So, I have my solution and will share it for anyone else running into the same roadblock.
I have dual gpu's in this system so the files reflect that but I can confirm the solution works for both of them so a single gpu system should
be able to employ this work-around.
Some of the details of my system setup may not matter (ie kernel version). I did not fully re-test on the stock kernel after finding success. If you end up changing your kernel to 6.0.9-edge, be sure to also install kernel headers and be sure to add vendor-reset modules to new kernel (dkms). If you are unsure you have the module loaded, 'uname -a' and then 'dkms status' to confirm it's loaded for your current kernel (see my 'dkms status' below showing module installed for all kernels)
SUMMARY
I installed and set everything up in various ways based on tons of scouring of this and other forums. I was finally able to get gpu pass through working for a Windows 11 VM and a MacOS VM. My fun was stopped when I realized vendor-reset was not working for my gpu's.
The VM would run perfectly after a fresh host boot and a single VM run, but if the VM was stopped and then re-started, the gpu pass through was broken due to the gpu refusing to reset power states. 'dmesg -w' would reveal multiple errors stating the reset failed 'reset result = 0' and the gpu 'refused to change power state from D0 to D3Hot'.
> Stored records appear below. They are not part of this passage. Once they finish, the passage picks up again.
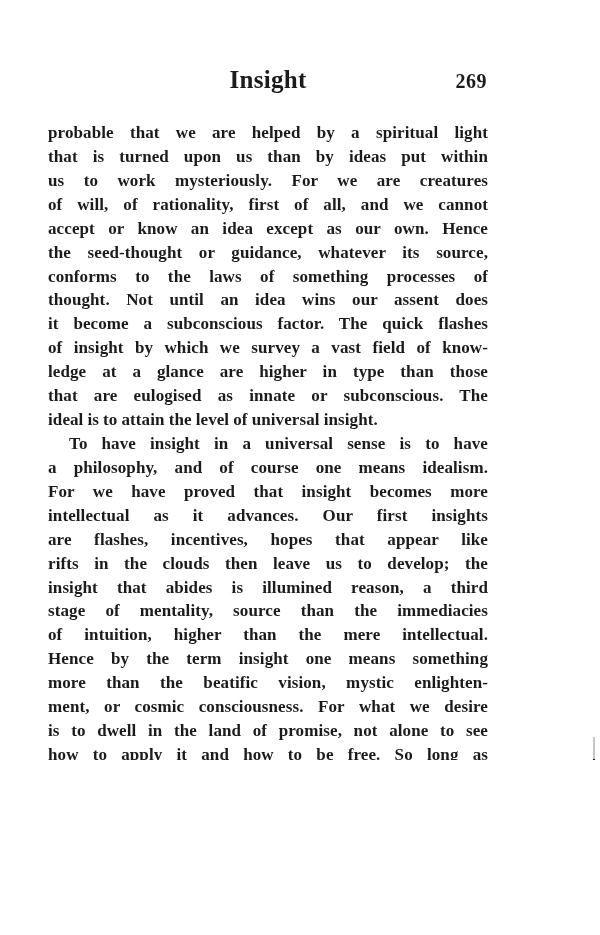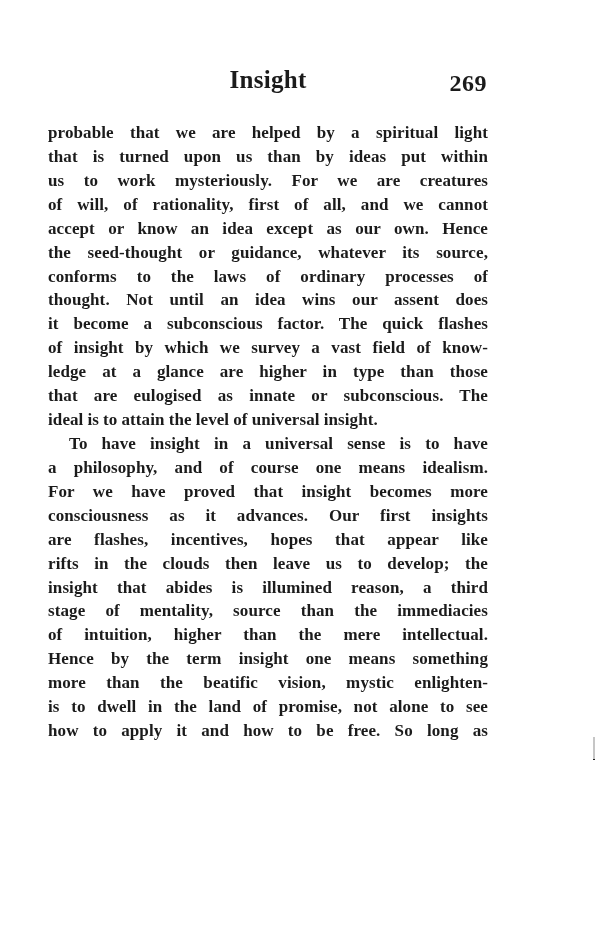--- a/index.html
+++ b/index.html
@@ -40,7 +40,7 @@
     position:absolute;
     right:1px;
     top:4px;
-    font-size:24px;
+    font-size:20px;
     font-weight:700;
     letter-spacing:0.5px;
   }

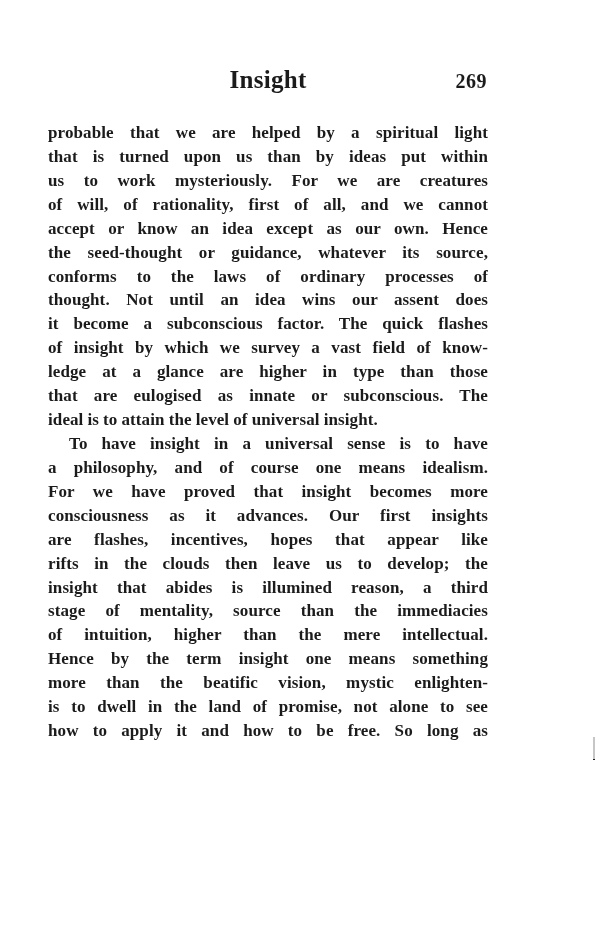--- a/index.html
+++ b/index.html
@@ -104,7 +104,7 @@
         <div class="line">of will, of rationality, first of all, and we cannot</div>
         <div class="line">accept or know an idea except as our own. Hence</div>
         <div class="line">the seed-thought or guidance, whatever its source,</div>
-        <div class="line">conforms to the laws of ordinary processes of</div>
+        <div class="line">conforms to the laws of something processes of</div>
         <div class="line">thought. Not until an idea wins our assent does</div>
         <div class="line">it become a subconscious factor. The quick flashes</div>
         <div class="line">of insight by which we survey a vast field of know-</div>

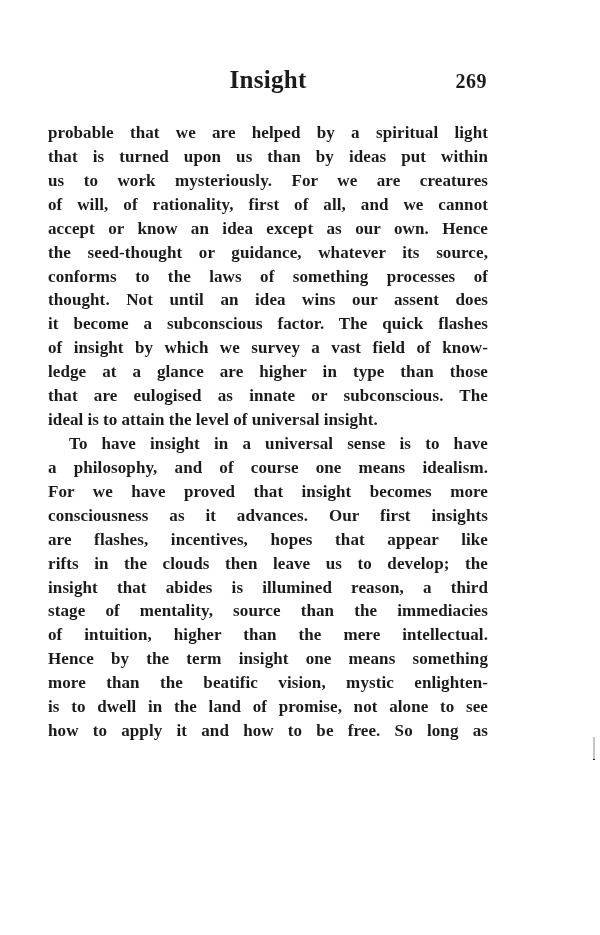--- a/index.html
+++ b/index.html
@@ -116,7 +116,7 @@
         <div class="line indent">To have insight in a universal sense is to have</div>
         <div class="line">a philosophy, and of course one means idealism.</div>
         <div class="line">For we have proved that insight becomes more</div>
-        <div class="line">consciousness as it advances. Our first insights</div>
+        <div class="line">intellectual as it advances. Our first insights</div>
         <div class="line">are flashes, incentives, hopes that appear like</div>
         <div class="line">rifts in the clouds then leave us to develop; the</div>
         <div class="line">insight that abides is illumined reason, a third</div>

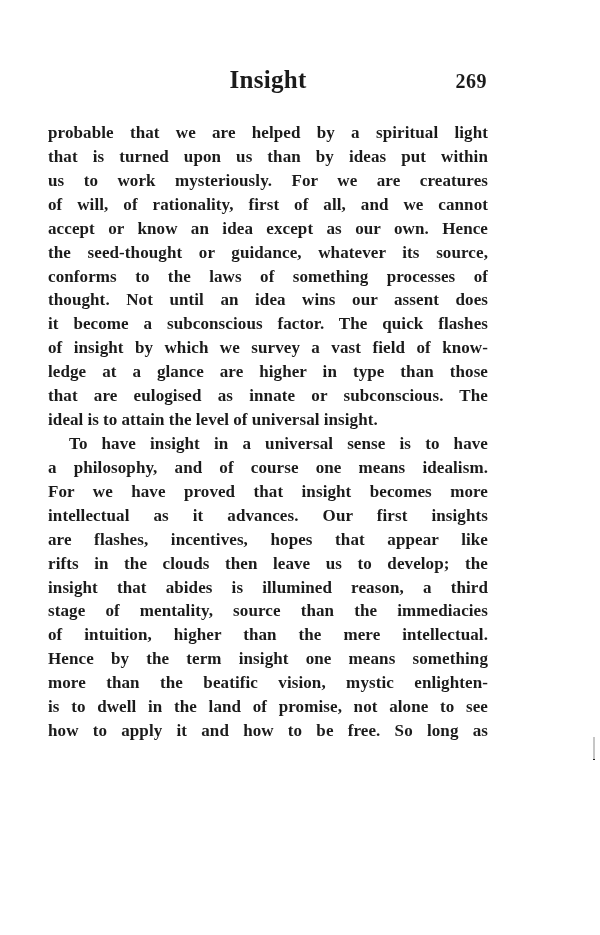--- a/index.html
+++ b/index.html
@@ -124,6 +124,7 @@
         <div class="line">of intuition, higher than the mere intellectual.</div>
         <div class="line">Hence by the term insight one means something</div>
         <div class="line">more than the beatific vision, mystic enlighten-</div>
+        <div class="line">ment, or cosmic consciousness. For what we desire</div>
         <div class="line">is to dwell in the land of promise, not alone to see</div>
         <div class="line">how to apply it and how to be free. So long as</div>
       </div>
The system is still employing the 'vendor-reset' kernel module and adding the 'device-specific' option needed for newer kernels. I don't know if this is actually key to things working with the manual reset script. I haven't tried removing it to test and I likely will not bother for now.
The manual reset solution was presented elsewhere but the exact script I saw did not work for me. The order of the commands had to be modified. My version does not require me pressing the power button to wake the system, it comes back automatically. This isn't an ideal solution but I believe it's the only one due to an actual hardware/firmware flaw in the Radeon VII. The good news is that this reset works great! I can even employ it while another TrueNas VM is active and running and it doesn't seem to crash it or result in any problems. However, it will affect access to that VM for a few seconds so don't run the 'gpu-reset' if anything important is currently being accessed from another running VM. Network connectivity and disk activity is halted for 8-12 seconds, so data loss will occur if you aren't careful about other running VM's
Small bonus: I have openRGB installed on this server (a dual gpu, fully water cooled beast, retired from ETH mining) and use the openRGB server/client feature to control the lighting. This gpu-reset process does not reset the RGB lighting on the system! I know, it's a little corny but the PC is very visible and quite good to look at and that default rainbow cycling makes me nauseous lol.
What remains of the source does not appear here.